*What needs to be done*:
Check every line of the entries for "color", and copy the lines that hold it.

Web document revisions:
·····

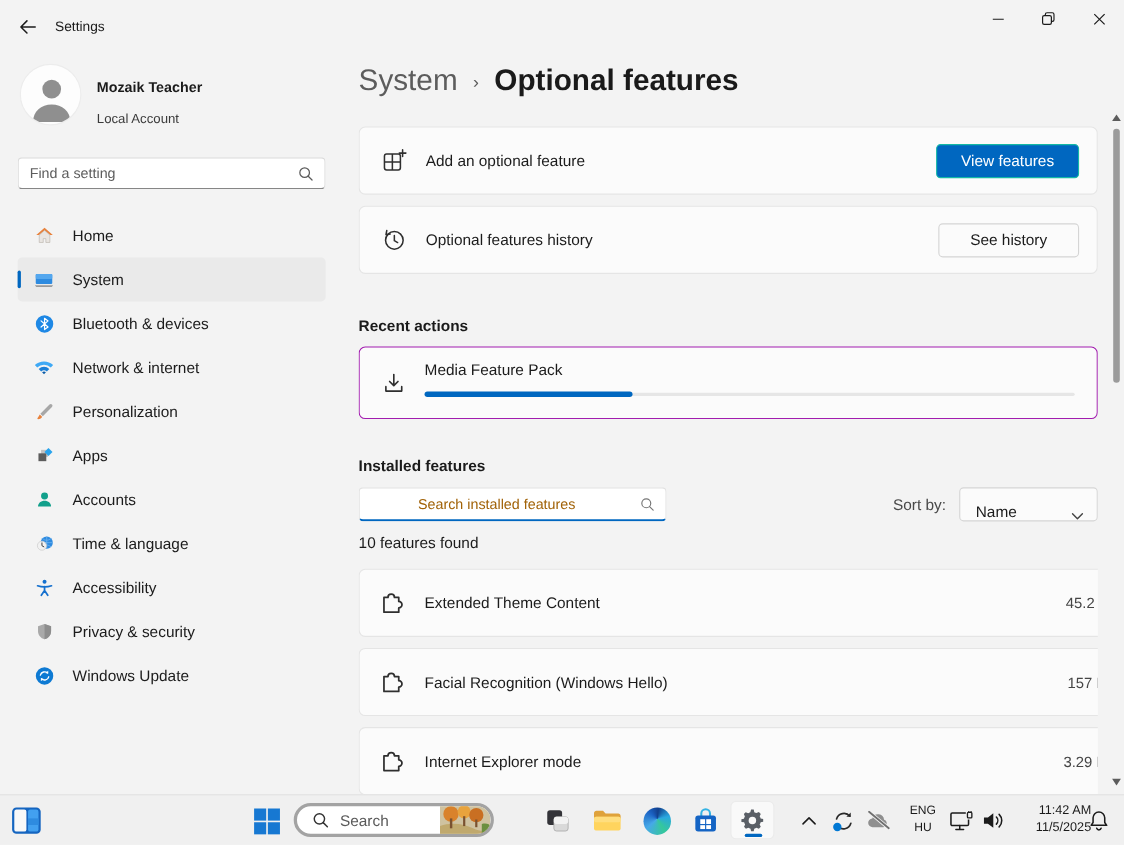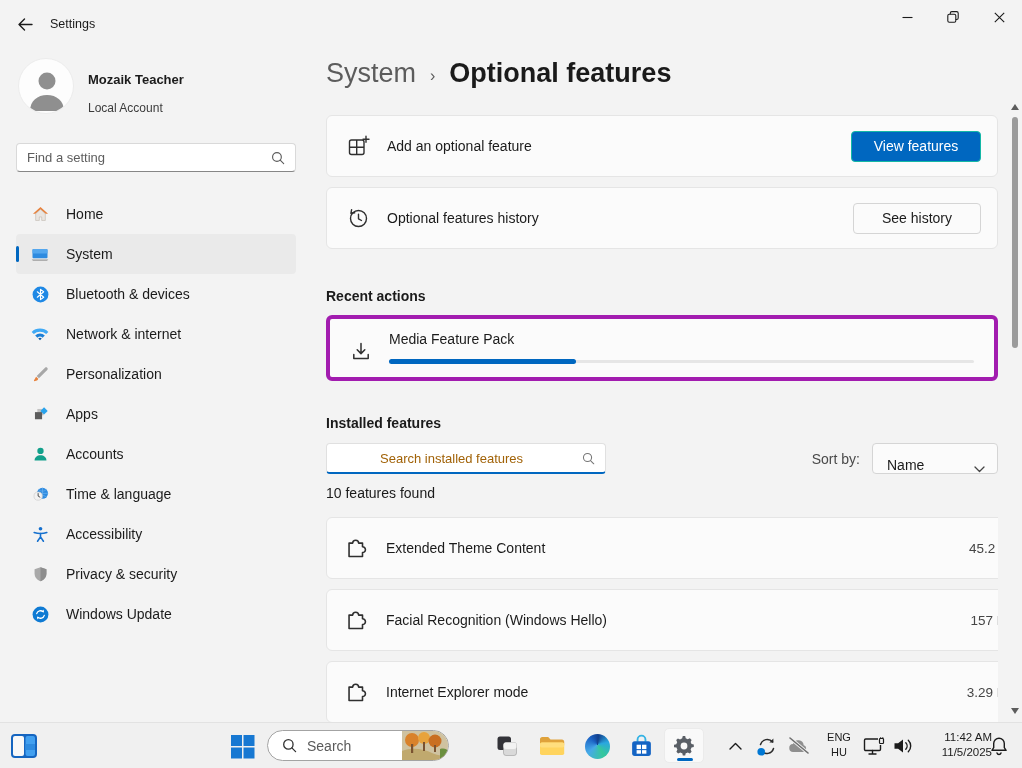--- a/index.html
+++ b/index.html
@@ -35,21 +35,21 @@
   .bc-current { font-size:27px; font-weight:bold; color:#1a1a1a; }
 
   .card { position:absolute; left:0; width:672px; background:#fbfbfb; border:1px solid #e5e5e5; border-radius:6px; display:flex; align-items:center; padding:0 16px 0 19px; }
   .card .c-label { margin-left:17px; font-size:14px; }
   .spacer { flex:1; }
   .btn-accent { width:130px; height:31px; background:#0067C0; color:#ffffff; font-size:14px; border:1px solid #14b8a6; border-radius:4px; display:flex; align-items:center; justify-content:center; cursor:pointer; font-family:inherit; }
   .btn-std { width:128px; height:31px; background:#fbfbfb; color:#1b1b1b; font-size:14px; border:1px solid #d5d5d5; border-radius:4px; display:flex; align-items:center; justify-content:center; cursor:pointer; font-family:inherit; }
 
   .section-h { position:absolute; left:0; font-size:14px; font-weight:bold; color:#1b1b1b; }
 
-  .recent-card { position:absolute; left:0; top:267px; width:672px; height:66px; background:#fbfbfb; border:4px solid #a21caf; border-radius:6px; }
+  .recent-card { position:absolute; left:0; top:267px; width:672px; height:66px; background:#fbfbfb; border:1px solid #a21caf; border-radius:6px; }
   .recent-icon { position:absolute; left:19px; top:21px; }
   .recent-label { position:absolute; left:59px; top:12px; font-size:14px; }
   .pbar-track { position:absolute; left:59px; right:20px; top:41px; height:3px; border-radius:2px; background:#e6e6e6; }
   .pbar-fill { position:absolute; left:59px; top:40px; height:5px; border-radius:3px; background:#0067C0; }
 
   .search-box { position:absolute; left:0; top:395px; width:280px; height:31px; background:#ffffff; border:1px solid #e0e0e0; border-bottom:2px solid #0067C0; border-radius:4px; display:flex; align-items:center; padding:0 10px; }
   .search-box .ph { flex:1; font-size:13px; color:#a16207;margin-left:43px; }
   .sort-wrap { position:absolute; right:0; top:395px; display:flex; align-items:center; }
   .sort-label { font-size:14px; color:#494949; margin-right:12px; }
   .dropdown { width:126px; height:31px; background:#fbfbfb; border:1px solid #d5d5d5; border-radius:4px; display:flex; align-items:flex-end; padding:0 12px 0 14px; cursor:pointer; }
@@ -63,21 +63,21 @@
 
   
   .scrollbar { position:absolute; right:2px; top:100px; bottom:50px; width:12px; }
   .sb-thumb { position:absolute; left:4px; top:17px; width:6px; height:231px; border-radius:3px; background:#9b9b9b; }
   .sb-up { position:absolute; left:3px; top:4px; width:0; height:0; border-left:4px solid transparent; border-right:4px solid transparent; border-bottom:6px solid #5c5c5c; }
   .sb-down { position:absolute; left:3px; bottom:4px; width:0; height:0; border-left:4px solid transparent; border-right:4px solid transparent; border-top:6px solid #5c5c5c; }
 
   
   .taskbar { position:absolute; left:0; top:722px; width:1022px; height:46px; background:#f0f0f0; border-top:1px solid #e2e2e2; }
   .tb-icon { position:absolute; display:flex; align-items:center; justify-content:center; cursor:pointer; }
-  .search-pill { position:absolute; left:267px; top:7px; width:182px; height:31px; background:#ffffff; border:1px solid #a3a3a3; border-radius:16px; display:flex; align-items:center; overflow:hidden; cursor:pointer; }
+  .search-pill { position:absolute; left:267px; top:7px; width:182px; height:31px; background:#ffffff; border:3px solid #a3a3a3; border-radius:16px; display:flex; align-items:center; overflow:hidden; cursor:pointer; }
   .search-pill .sp-text { flex:1; font-size:14px; color:#5a5a5a; margin-left:10px; }
   .settings-active { position:absolute; left:664px; top:5px; width:40px; height:35px; background:#f9f9f9; border:1px solid #ebebeb; border-radius:5px; display:flex; align-items:center; justify-content:center; cursor:pointer; }
   .settings-active::after { content:""; position:absolute; bottom:1px; left:12px; width:16px; height:3px; border-radius:2px; background:#0067C0; }
   .lang-block { position:absolute; left:822px; top:7px; width:34px; height:32px; font-size:11px; line-height:15px; text-align:center; cursor:pointer; }
   .clock-block { position:absolute; left:918px; top:7px; width:74px; height:32px; font-size:11.5px; line-height:15px; text-align:right; cursor:pointer; }
 
   .edge-circle { width:25px; height:25px; border-radius:50%; background:conic-gradient(from 150deg at 50% 42%, #35c89b, #46a9e8 22%, #1b62c4 45%, #123f8c 60%, #2aa7e0 80%, #35c89b); }
 </style>
 </head>
 <body>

·····

*Finished task*:
   .bc-current { font-size:27px; font-weight:bold; color:#1a1a1a; }
   .btn-accent { width:130px; height:31px; background:#0067C0; color:#ffffff; font-size:14px; border:1px solid #14b8a6; border-radius:4px; display:flex; align-items:center; justify-content:center; cursor:pointer; font-family:inherit; }
   .btn-std { width:128px; height:31px; background:#fbfbfb; color:#1b1b1b; font-size:14px; border:1px solid #d5d5d5; border-radius:4px; display:flex; align-items:center; justify-content:center; cursor:pointer; font-family:inherit; }
   .section-h { position:absolute; left:0; font-size:14px; font-weight:bold; color:#1b1b1b; }
   .search-box .ph { flex:1; font-size:13px; color:#a16207;margin-left:43px; }
   .sort-label { font-size:14px; color:#494949; margin-right:12px; }
   .search-pill .sp-text { flex:1; font-size:14px; color:#5a5a5a; margin-left:10px; }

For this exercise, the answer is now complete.